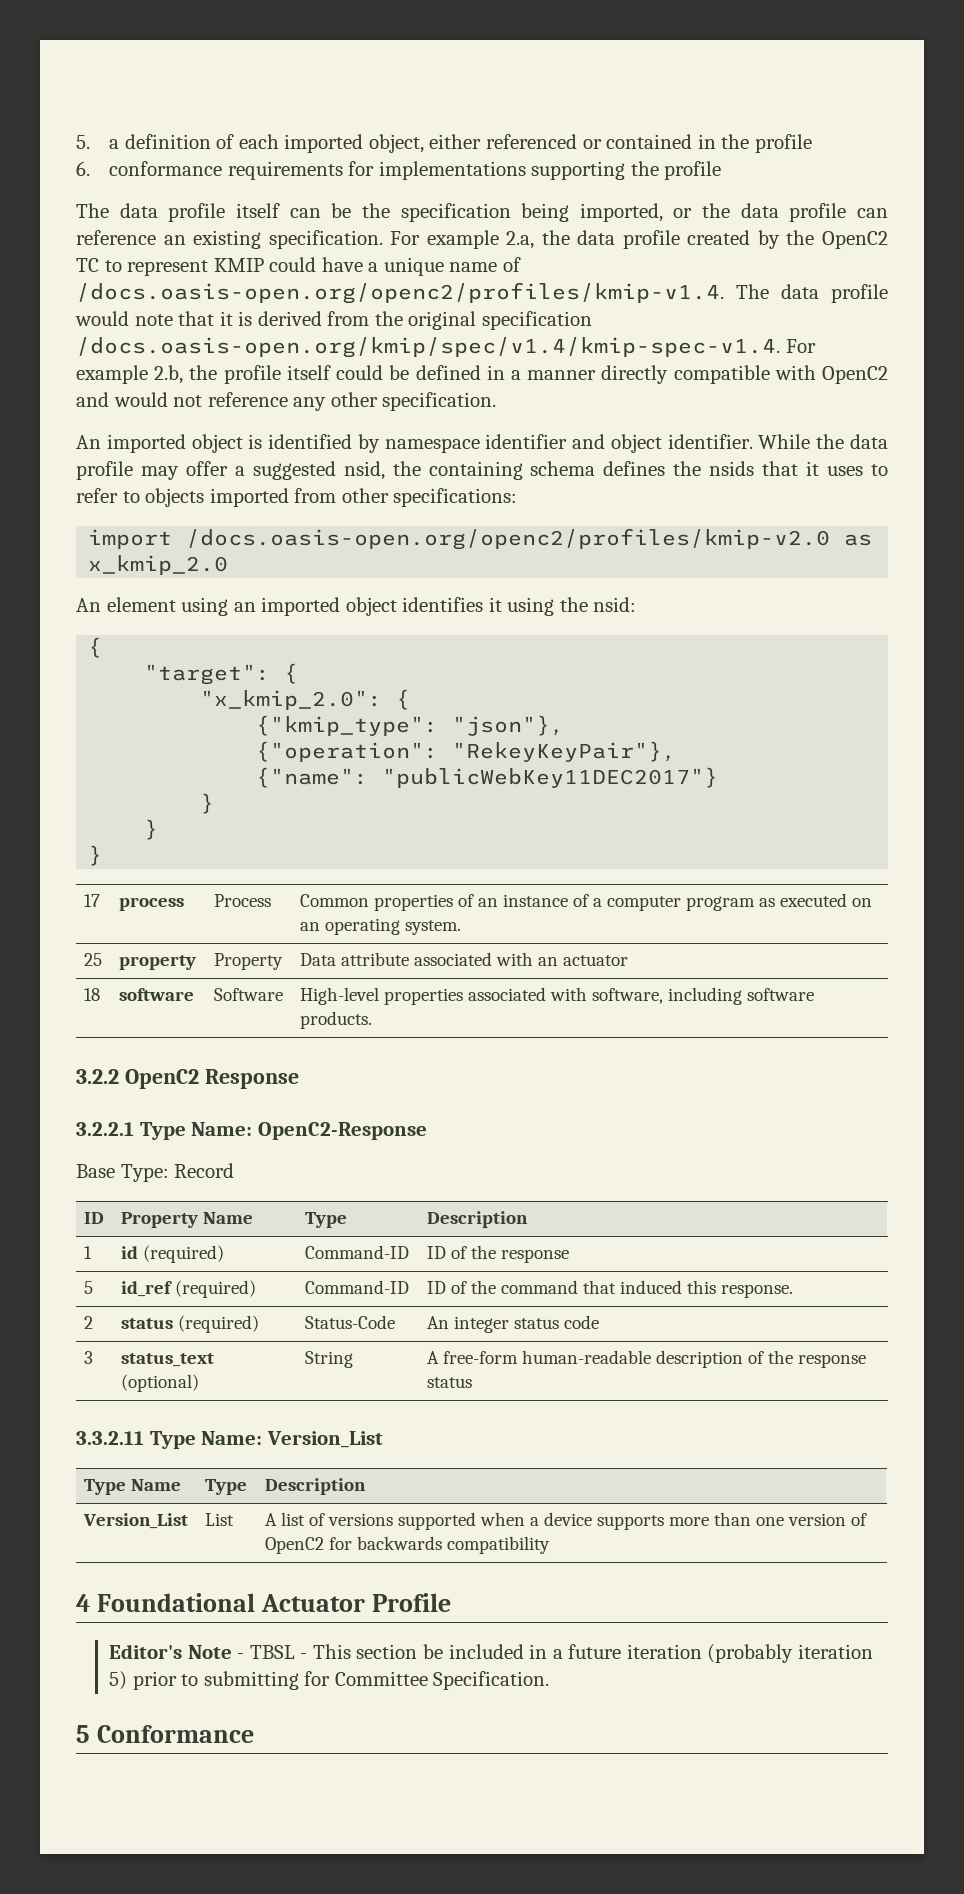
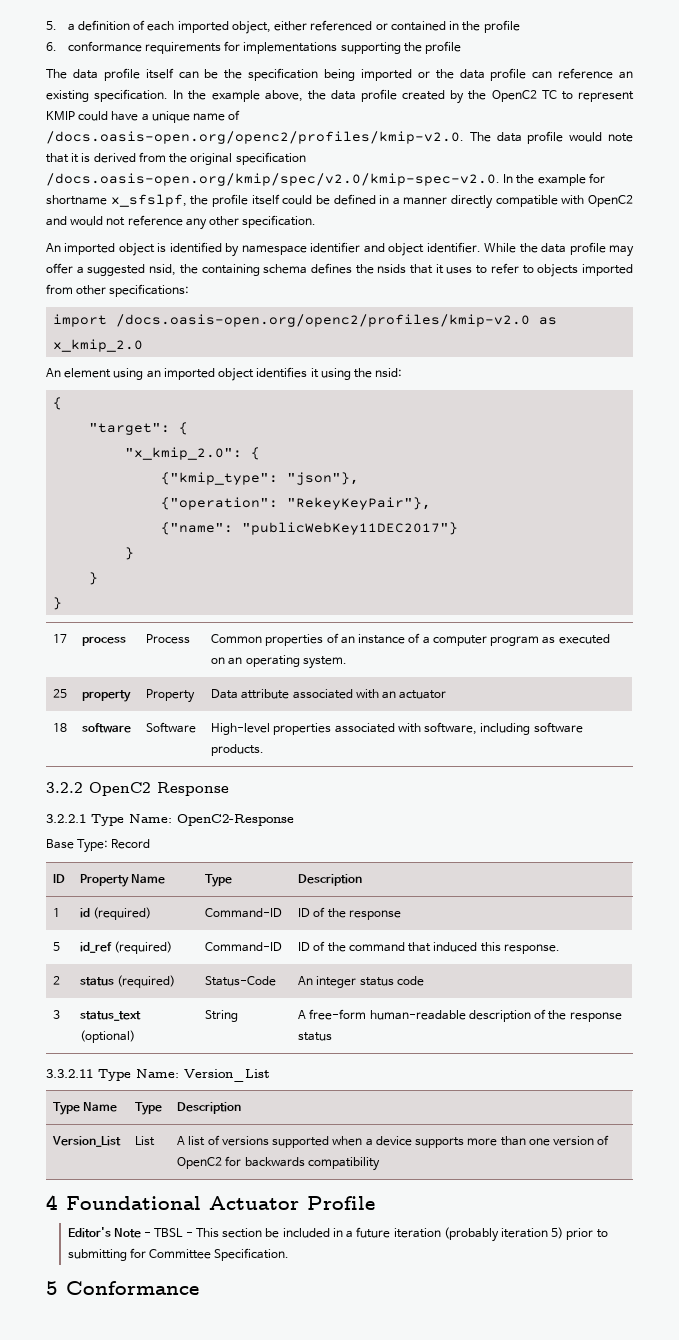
[579,203,663,222] imported, -> [360,69,412,81] imported
[390,230,535,249] For example 2.a, -> [173,90,303,102] In the example above,
[76,282,724,304] /docs.oasis-open.org/openc2/profiles/kmip-v1.4. -> [46,131,464,144] /docs.oasis-open.org/openc2/profiles/kmip-v2.0.
[76,337,816,358] [76,365,184,384] /docs.oasis-open.org/kmip/spec/v1.4/kmip-spec-v1.4. For example 2.b, -> [46,173,605,186] [46,194,187,207] /docs.oasis-open.org/kmip/spec/v2.0/kmip-spec-v2.0. In the example for shortname x_sfslpf,

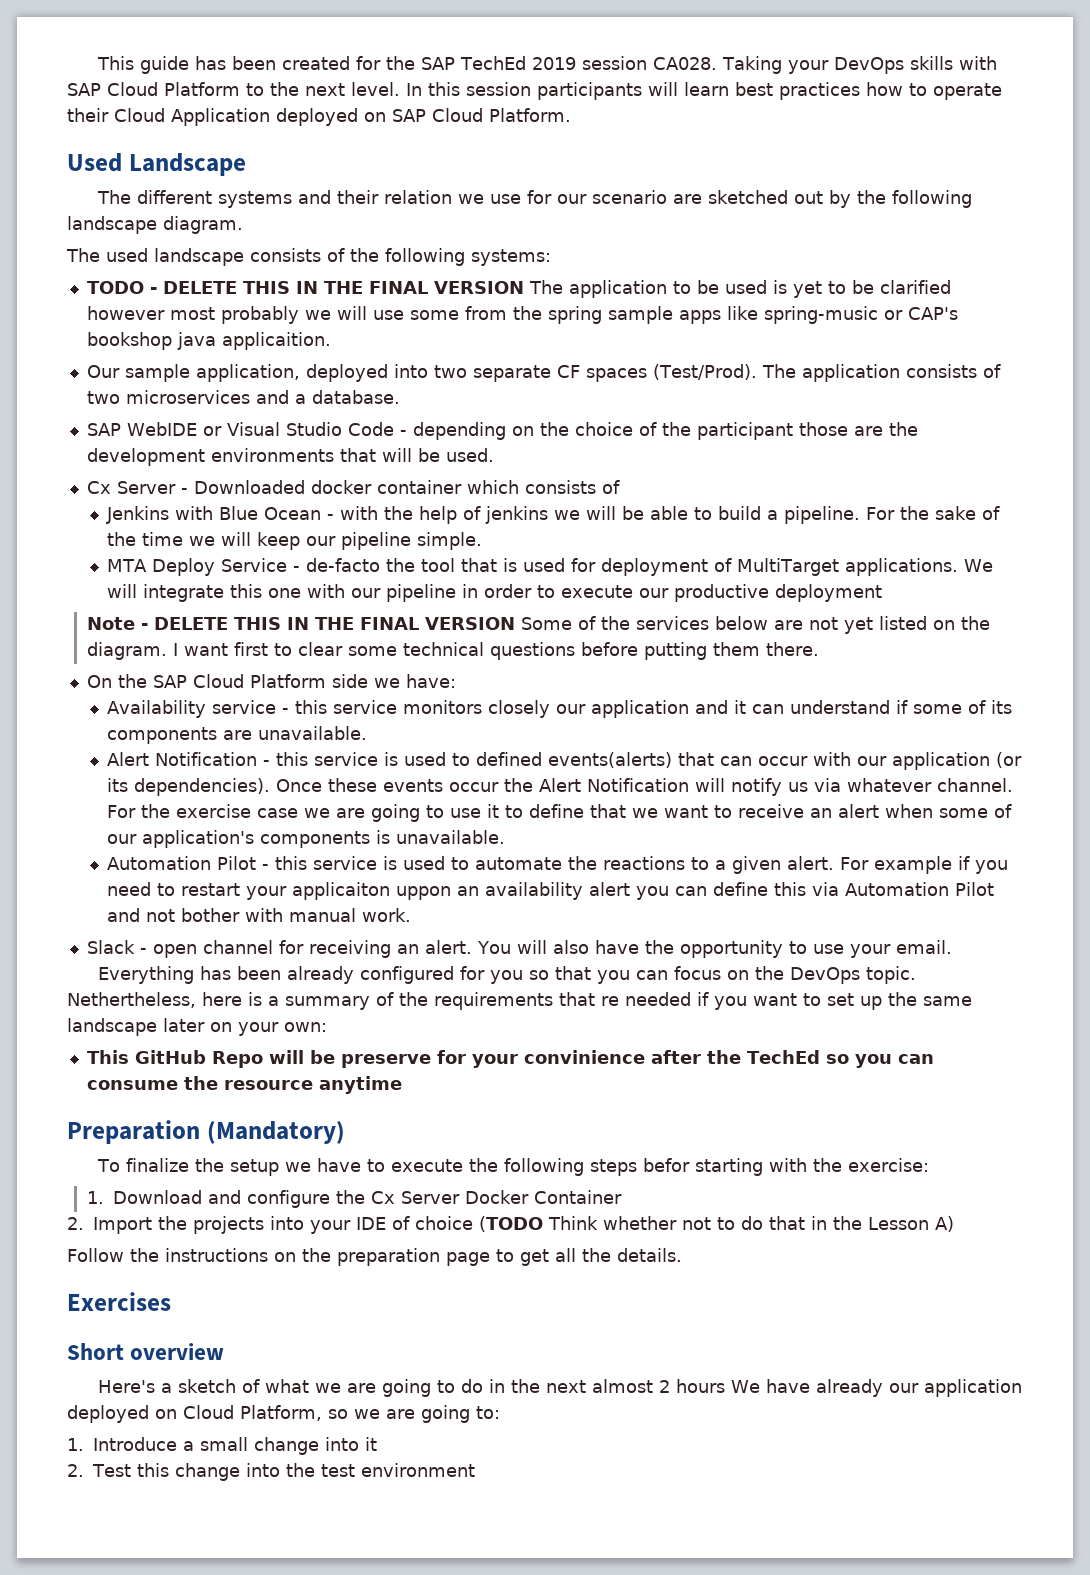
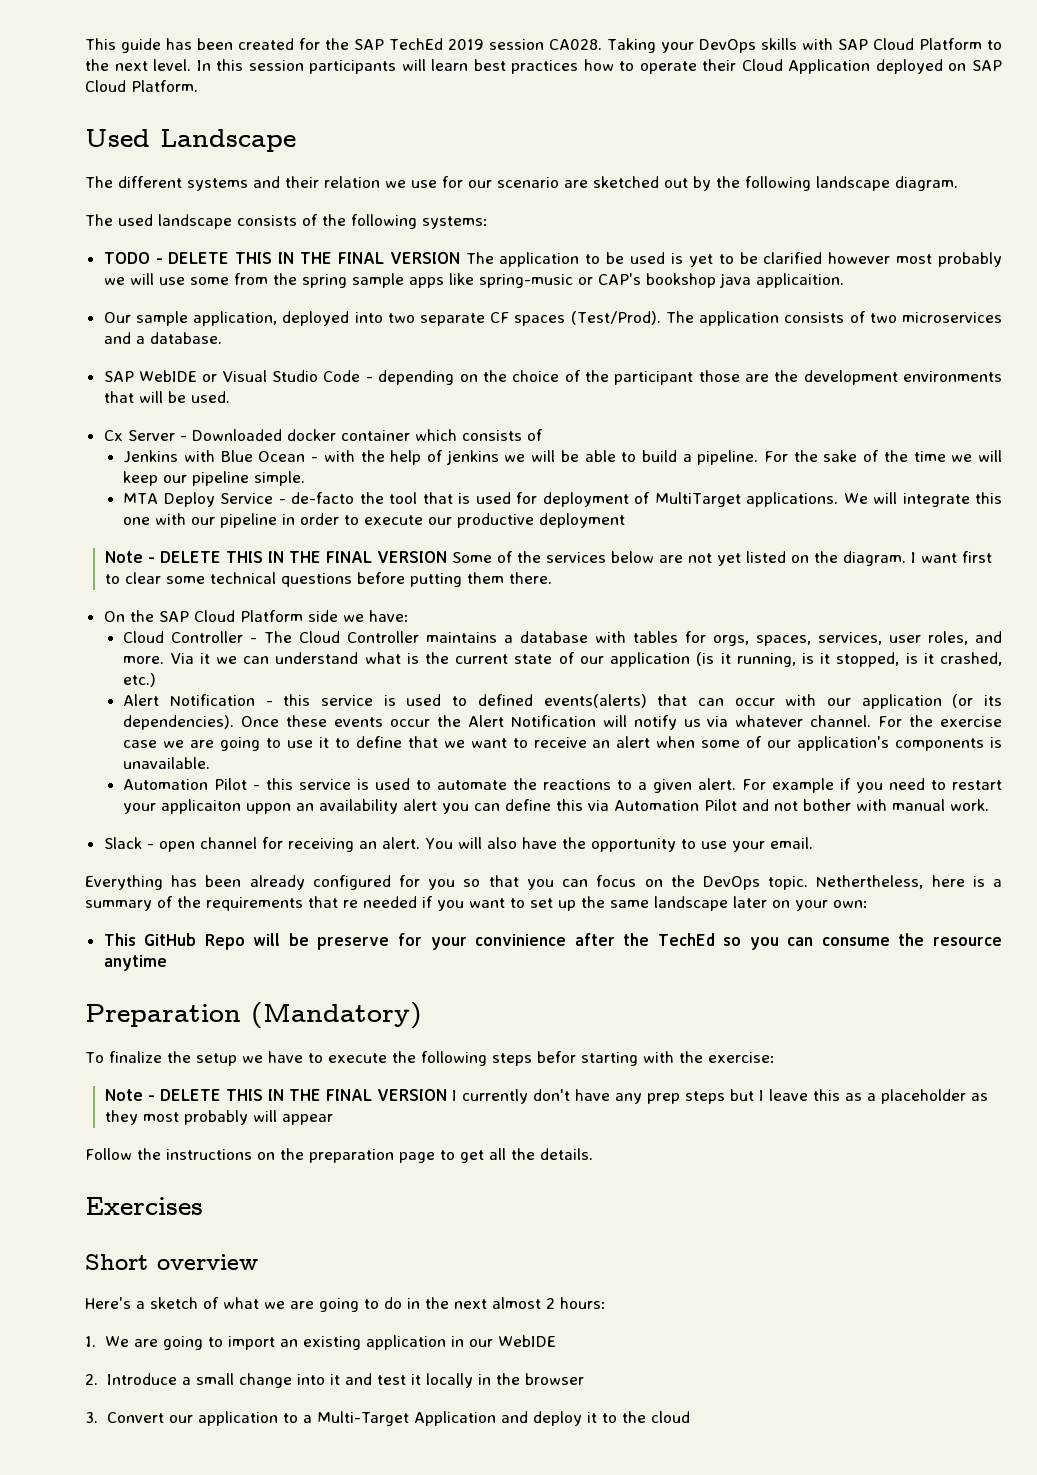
[106,700,1012,718] [106,726,367,744] Availability service - this service monitors closely our application and it can understand if some of its components are unavailable. -> [123,631,1002,646] [123,652,1003,667] [123,673,157,687] Cloud Controller - The Cloud Controller maintains a database with tables for orgs, spaces, services, user roles, and more. Via it we can understand what is the current state of our application (is it running, is it stopped, is it crashed, etc.)
[87,1190,623,1208] [67,1216,954,1234] 1. Download and configure the Cx Server Docker Container // 2. Import the projects into your IDE of choice (TODO Think whether not to do that in the Lesson A) -> [104,1089,988,1104] [104,1110,333,1125] Note - DELETE THIS IN THE FINAL VERSION I currently don't have any prep steps but I leave this as a placeholder as they most probably will appear
[675,1379,1022,1397] [67,1405,500,1423] [67,1438,84,1451] hours We have already our application deployed on Cloud Platform, so we are going to: // 1. -> [560,1297,606,1309] [85,1335,556,1350] [85,1374,98,1385] hours: // 1. We are going to import an existing application in our WebIDE // 2.
[67,1463,475,1481] // 2. Test this change into the test environment -> [344,1373,584,1388] [85,1411,691,1426] and test it locally in the browser // 3. Convert our application to a Multi-Target Application and deploy it to the cloud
• • • • •
*PROBLEM TO SOLVE*: Omit the pictures and write out exactly the lines from the one containing "[390,230,535,249] For example" through the last line of the material.

*SOLUTION TO THIS PROBLEM*:
[390,230,535,249] For example 2.a, -> [173,90,303,102] In the example above,
[76,282,724,304] /docs.oasis-open.org/openc2/profiles/kmip-v1.4. -> [46,131,464,144] /docs.oasis-open.org/openc2/profiles/kmip-v2.0.
[76,337,816,358] [76,365,184,384] /docs.oasis-open.org/kmip/spec/v1.4/kmip-spec-v1.4. For example 2.b, -> [46,173,605,186] [46,194,187,207] /docs.oasis-open.org/kmip/spec/v2.0/kmip-spec-v2.0. In the example for shortname x_sfslpf,

[106,700,1012,718] [106,726,367,744] Availability service - this service monitors closely our application and it can understand if some of its components are unavailable. -> [123,631,1002,646] [123,652,1003,667] [123,673,157,687] Cloud Controller - The Cloud Controller maintains a database with tables for orgs, spaces, services, user roles, and more. Via it we can understand what is the current state of our application (is it running, is it stopped, is it crashed, etc.)
[87,1190,623,1208] [67,1216,954,1234] 1. Download and configure the Cx Server Docker Container // 2. Import the projects into your IDE of choice (TODO Think whether not to do that in the Lesson A) -> [104,1089,988,1104] [104,1110,333,1125] Note - DELETE THIS IN THE FINAL VERSION I currently don't have any prep steps but I leave this as a placeholder as they most probably will appear
[675,1379,1022,1397] [67,1405,500,1423] [67,1438,84,1451] hours We have already our application deployed on Cloud Platform, so we are going to: // 1. -> [560,1297,606,1309] [85,1335,556,1350] [85,1374,98,1385] hours: // 1. We are going to import an existing application in our WebIDE // 2.
[67,1463,475,1481] // 2. Test this change into the test environment -> [344,1373,584,1388] [85,1411,691,1426] and test it locally in the browser // 3. Convert our application to a Multi-Target Application and deploy it to the cloud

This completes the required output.